TASK REQUIREMENTS => If a line in the material below has the word "board", copy it.

DATA FOR THIS EXERCISE =>
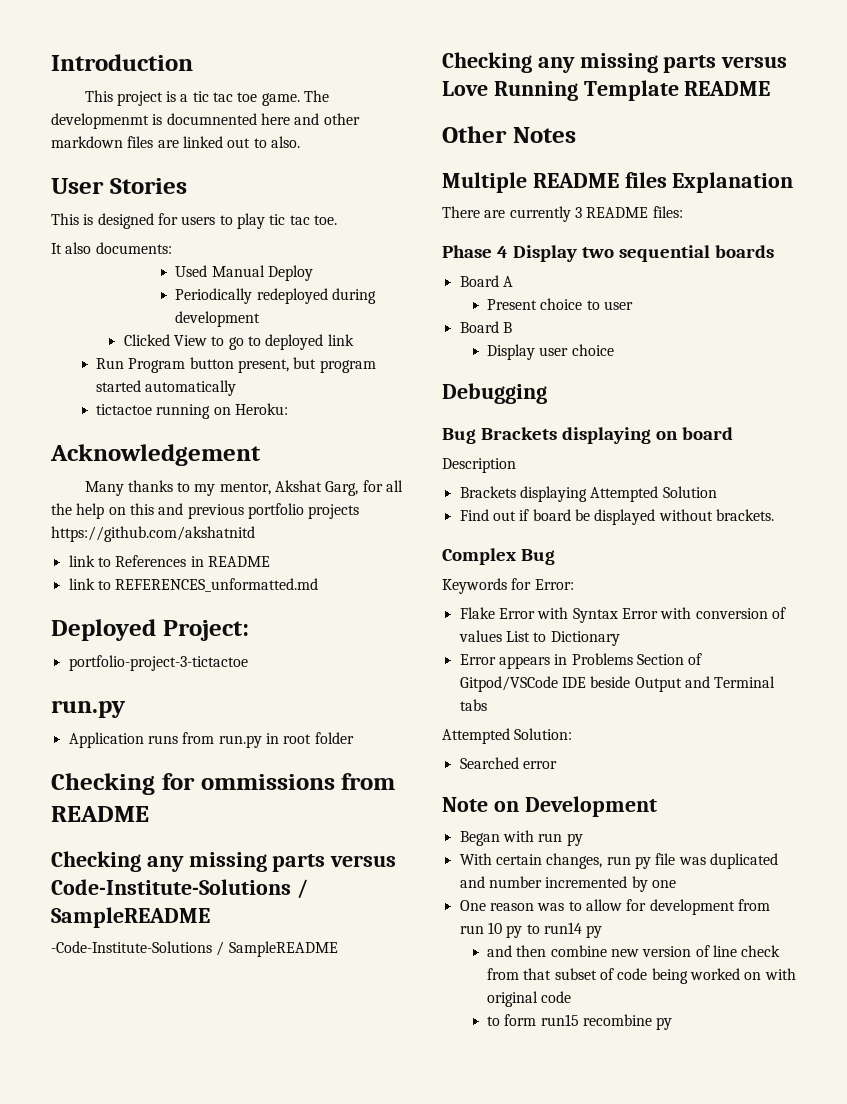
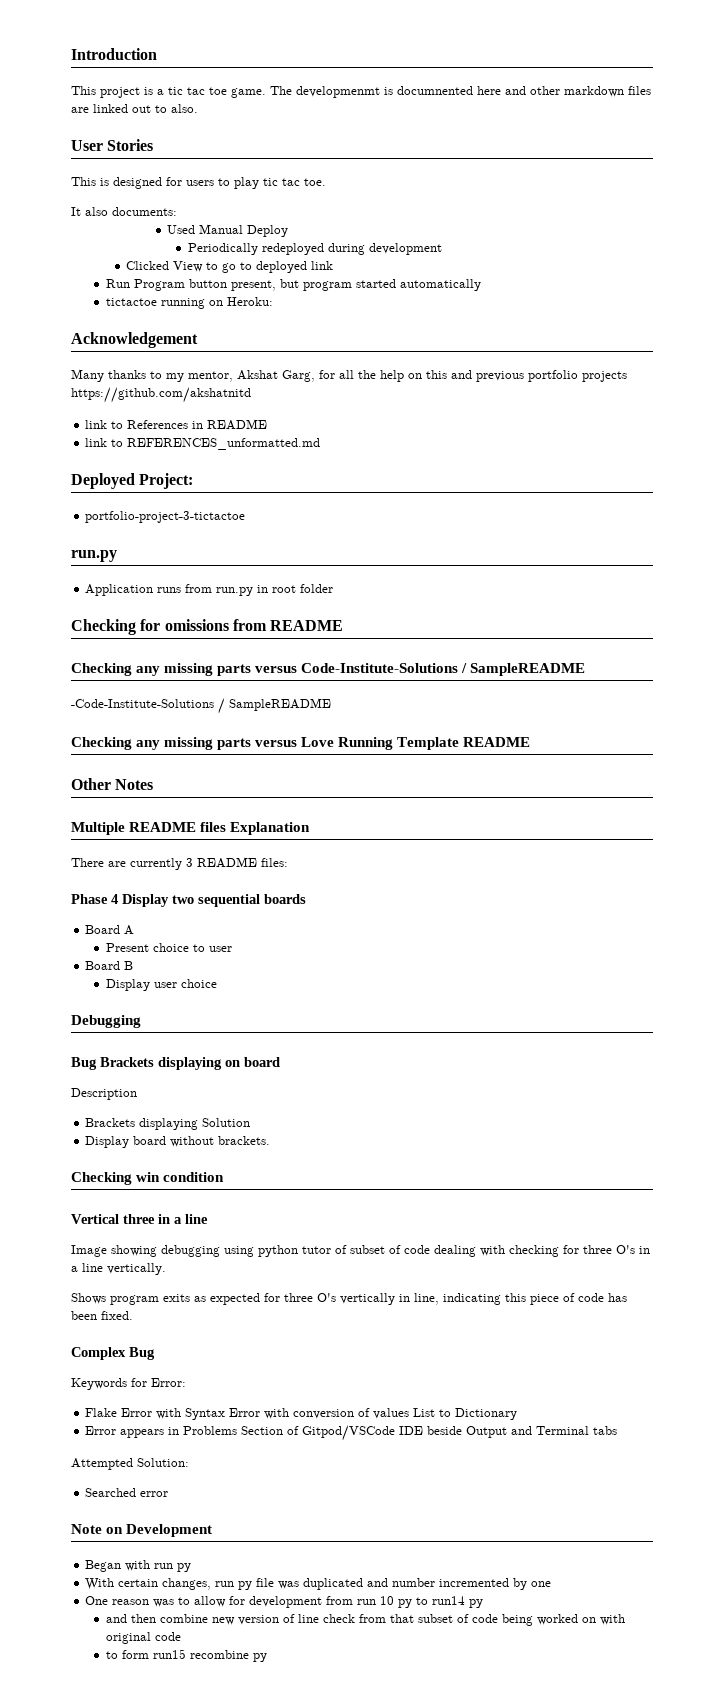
- Checking for ommissions from README
+ Checking for omissions from README
- Brackets displaying Attempted Solution
+ Brackets displaying Solution
- Find out if board be displayed without brackets.
+ Display board without brackets.
+ Checking win condition
+ Vertical three in a line
+ Image showing debugging using python tutor of subset of code dealing with checking for three O's in a line vertically.
+ Shows program exits as expected for three O's vertically in line, indicating this piece of code has been fixed.

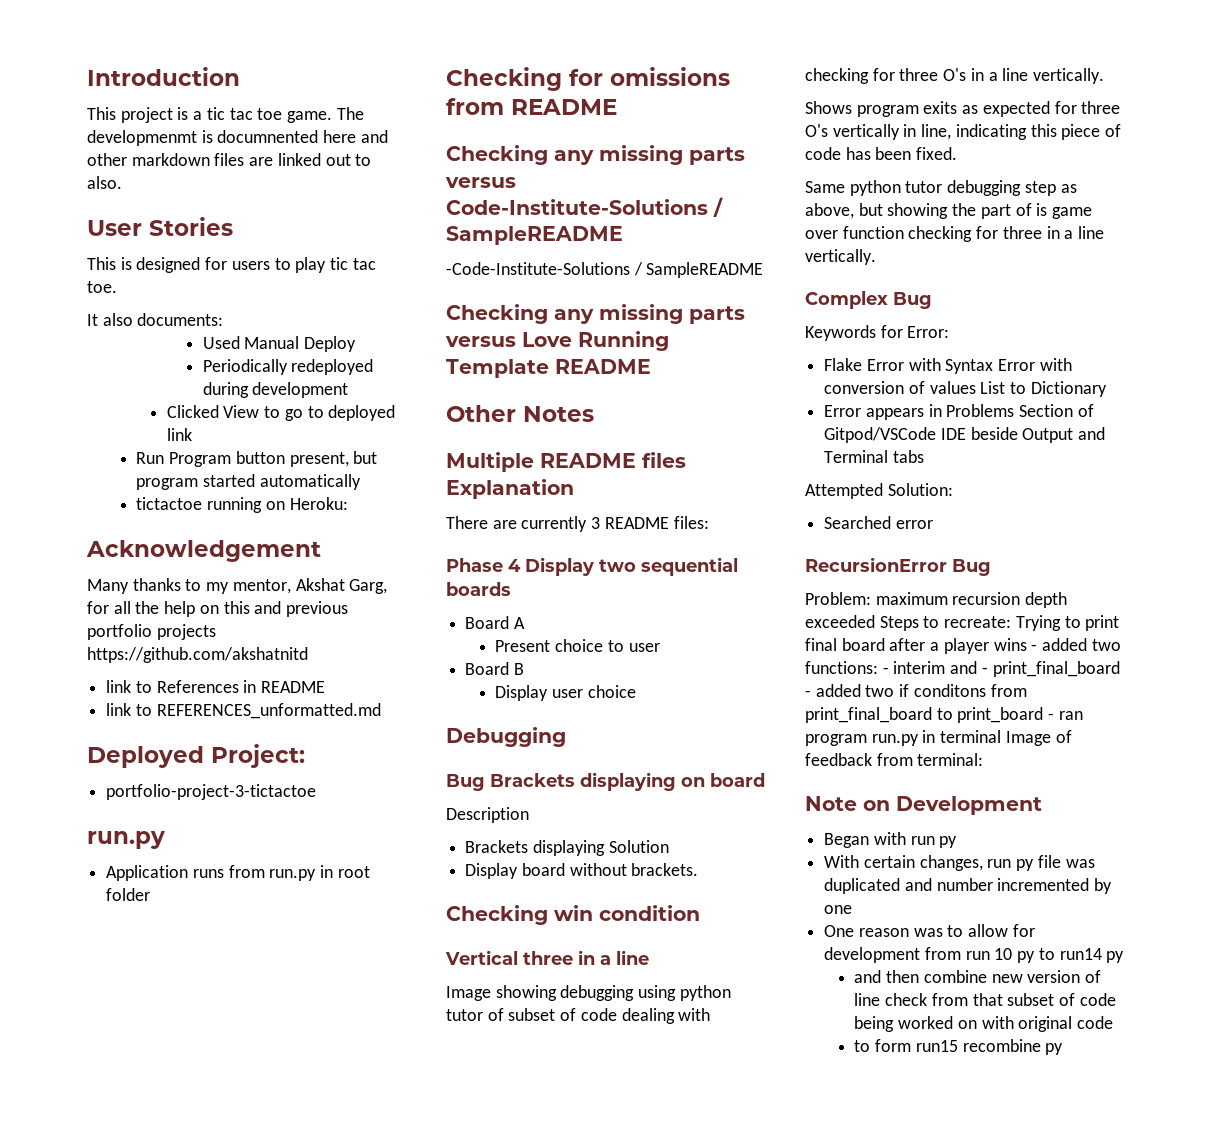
+ Same python tutor debugging step as above, but showing the part of is game over function checking for three in a line vertically.
+ RecursionError Bug
+ Problem: maximum recursion depth exceeded Steps to recreate: Trying to print final board after a player wins - added two functions: - interim and - print_final_board - added two if conditons from print_final_board to print_board - ran program run.py in terminal Image of feedback from terminal:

RESPONSE TO THE EXERCISE =>
- Find out if board be displayed without brackets.
+ Display board without brackets.
+ Problem: maximum recursion depth exceeded Steps to recreate: Trying to print final board after a player wins - added two functions: - interim and - print_final_board - added two if conditons from print_final_board to print_board - ran program run.py in terminal Image of feedback from terminal:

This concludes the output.